Concernant la relation à Charles de Gaulle, je crois qu’après la fin de la guerre d’Algérie, et même un peu avant, Pierre Boutang avait compris que le Général était le seul recours possible pour la France et il a commencé à entretenir avec lui des relations suivies. Il écrivait un article hebdomadaire sous le pseudonyme de Criton dans La Nation, le journal de l’UDR. N’oublions pas non plus que c’est Edmond Michelet, l’une des figures de la Résistance, proche du Général, qui a réintégré Boutang dans l’Éducation Nationale en 1967. À ma connaissance, Pierre Boutang a pris une part active à l’organisation de la fameuse manifestation du 30 mai 1968, sur les Champs Élysées, qui a mis un terme à l’émeute étudiante et a préparé la victoire écrasante de la droite aux élections.

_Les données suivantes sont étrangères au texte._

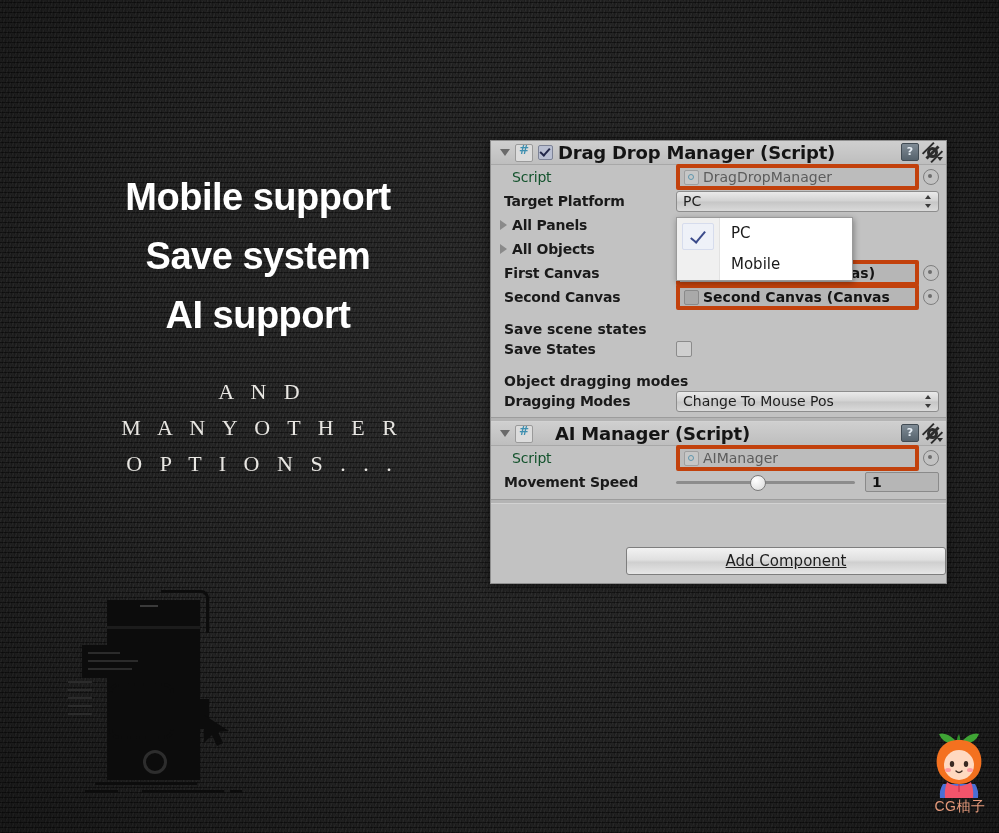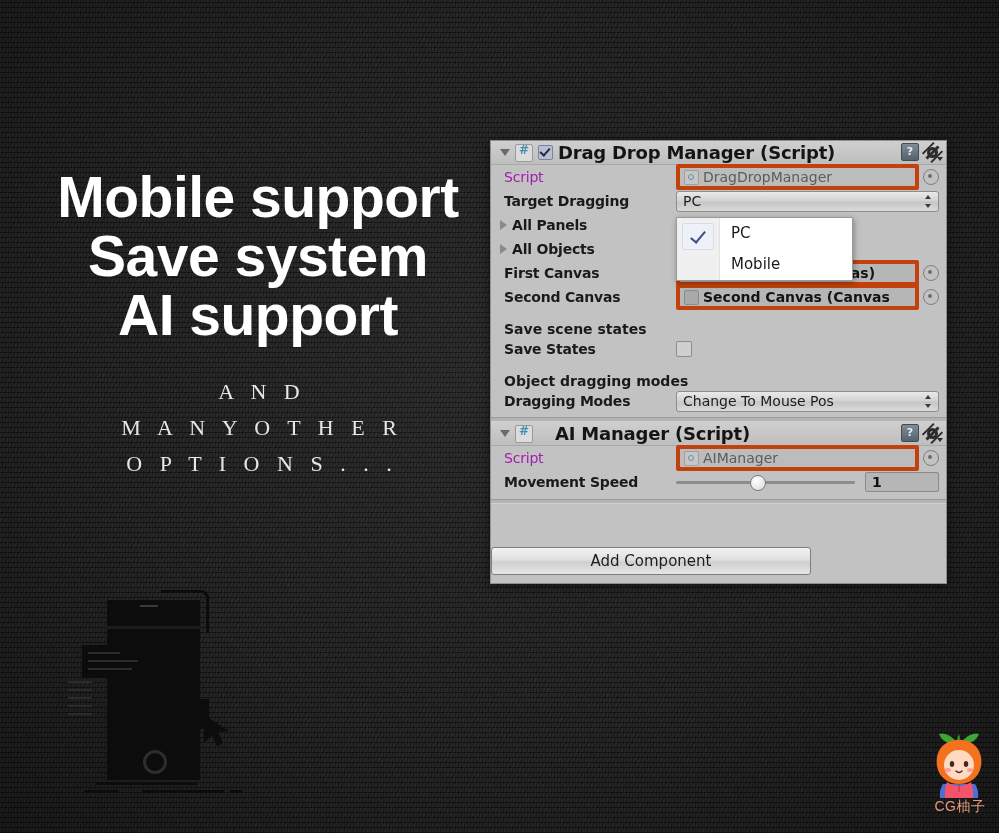--- a/index.html
+++ b/index.html
@@ -29,7 +29,7 @@
     position:absolute;left:0;top:168px;width:516px;
     text-align:center;color:#ffffff;
     font-family:"Liberation Sans", sans-serif;
-    font-weight:bold;font-size:57px;line-height:59px;
+    font-weight:bold;font-size:38px;line-height:59px;
     letter-spacing:-0.5px;
   }
   #headline div{white-space:nowrap;}

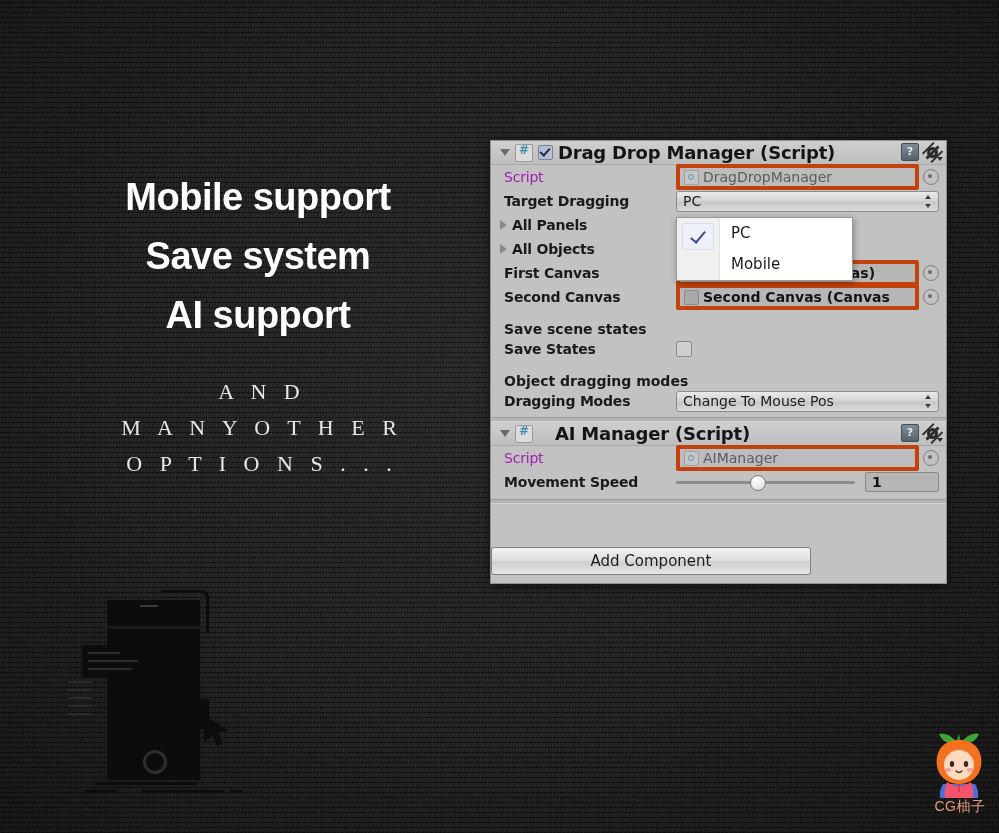--- a/index.html
+++ b/index.html
@@ -127,7 +127,7 @@
 
   .row{position:relative;display:flex;align-items:center;height:24px;padding-left:13px;}
   .row-label{font-weight:bold;font-size:14px;color:#1a1a1a;letter-spacing:-0.2px;white-space:nowrap;}
-  .row-label.dim{color:#a21caf;font-weight:normal;}
+  .row-label.dim{color:#14532d;font-weight:normal;margin-left:8px;}
   .lbl-col{width:172px;flex:0 0 auto;display:flex;align-items:center;}
   .lbl-col .foldout{margin-left:-4px;}
 

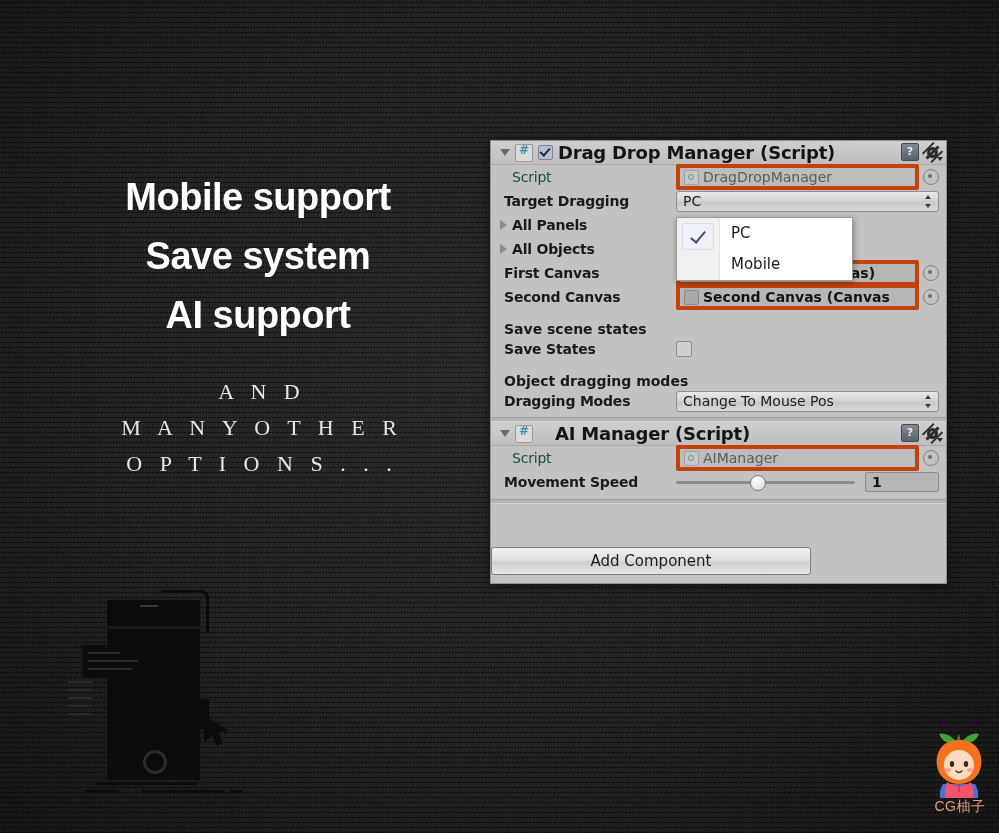--- a/index.html
+++ b/index.html
@@ -310,7 +310,7 @@
 
   <div class="row">
     <div class="lbl-col">
-      <span class="row-label">Target Dragging</span>
+      <span class="row-label">Target Platform</span>
     </div>
     <div class="popup-field">
       <span class="pf-txt">PC</span>

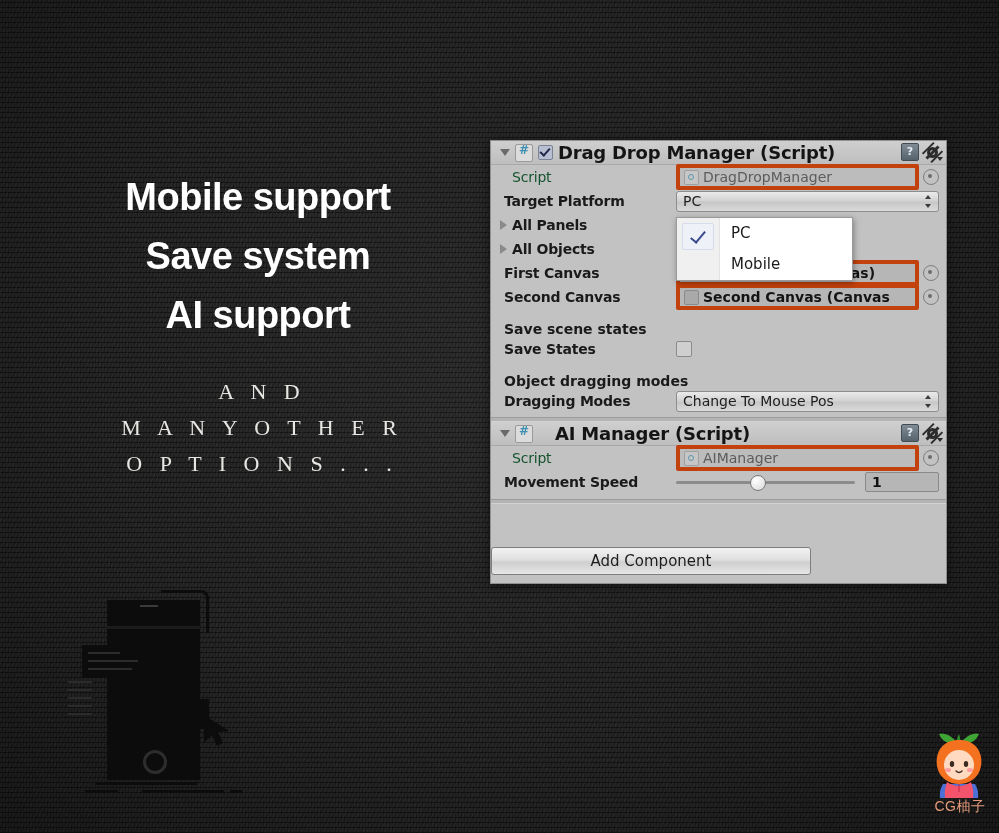--- a/index.html
+++ b/index.html
@@ -189,7 +189,7 @@
   .num-field span{font-size:14px;font-weight:bold;color:#111;}
 
   
-  #addcomp-wrap{position:absolute;left:0;right:0;bottom:8px;display:flex;justify-content:flex-start;}
+  #addcomp-wrap{position:absolute;left:0;right:0;bottom:8px;display:flex;justify-content:flex-end;text-decoration:underline;}
   #addcomp{
     width:318px;height:26px;
     background:linear-gradient(to bottom,#f2f2f2 0%,#e0e0e0 45%,#cfcfcf 55%,#e6e6e6 100%);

Boutang partageait avec Maurras une réticence profonde à l’égard du populisme, des mouvements de masse et de la psychologie des foules. Il se souvenait que Maurras avait regardé le général Boulanger comme un personnage sympathique mais imprévisible et incapable de comprendre les racines grecques et latines de la civilisation française.
Pierre Boutang a fait le lien entre juin 1967 et mai 1968. Il avait compris que ce qui s’était joué en 68, le début de la décomposition de la nation française, se trouvait annoncée dans les événements de 67, quand l’Occident n’avait pas voulu voir que son avenir était lié à Jérusalem et Israël et qu’il devait renouer son alliance avec la nation juive. Par là, on comprend que la différence essentielle entre Pierre Boutang et Charles Maurras, c’est la Bible. Boutang est catholique, le modèle de la monarchie reste pour lui celui de roi David et du Prince chrétien, tandis que Maurras est foncièrement positiviste, agnostique, plus inspiré par Auguste Comte que par Bossuet. L’Action Française a même été condamnée par l’Église en 1926. Boutang a réussi à arracher à Maurras une conversion à la veille de sa mort. Il restait persuadé de la sincérité et de la profondeur de ce geste. Mais Maurras n’avait plus vraiment l’esprit très vif à ce moment, je le crains.
C’est le lien avec les sources juives du catholicisme qui a permis à Boutang de surmonter l’antisémitisme dans lequel il avait été élevé et de reconnaître, comme il le fait dans son livre Maurras la destinée et l’œuvre, la faute de Maurras sur cette question. On comprend bien l’importance de la fidélité au maître qui mène Boutang à une grande indulgence envers Maurras après la guerre. Pour des raisons que j’ignore, Boutang n’aimait pas beaucoup Bernanos (1), même s’il nous recommandait de lire ses livres, comme La Grande peur des bien-pensants. Il ne lui pardonnait pas d’avoir été très dur envers Maurras. Vous avez raison, d’une certaine façon il faut sauver Boutang de Maurras.»
Sébastien Lapaque interrogeait Michaël Bar-Zvi, Hamevasser n°204, septembre 2018,
(1) Sur l’évolution de PB à ce sujet, voir cependant la nouvelle édition de La Fontaine politique, Les provinciales, 2018.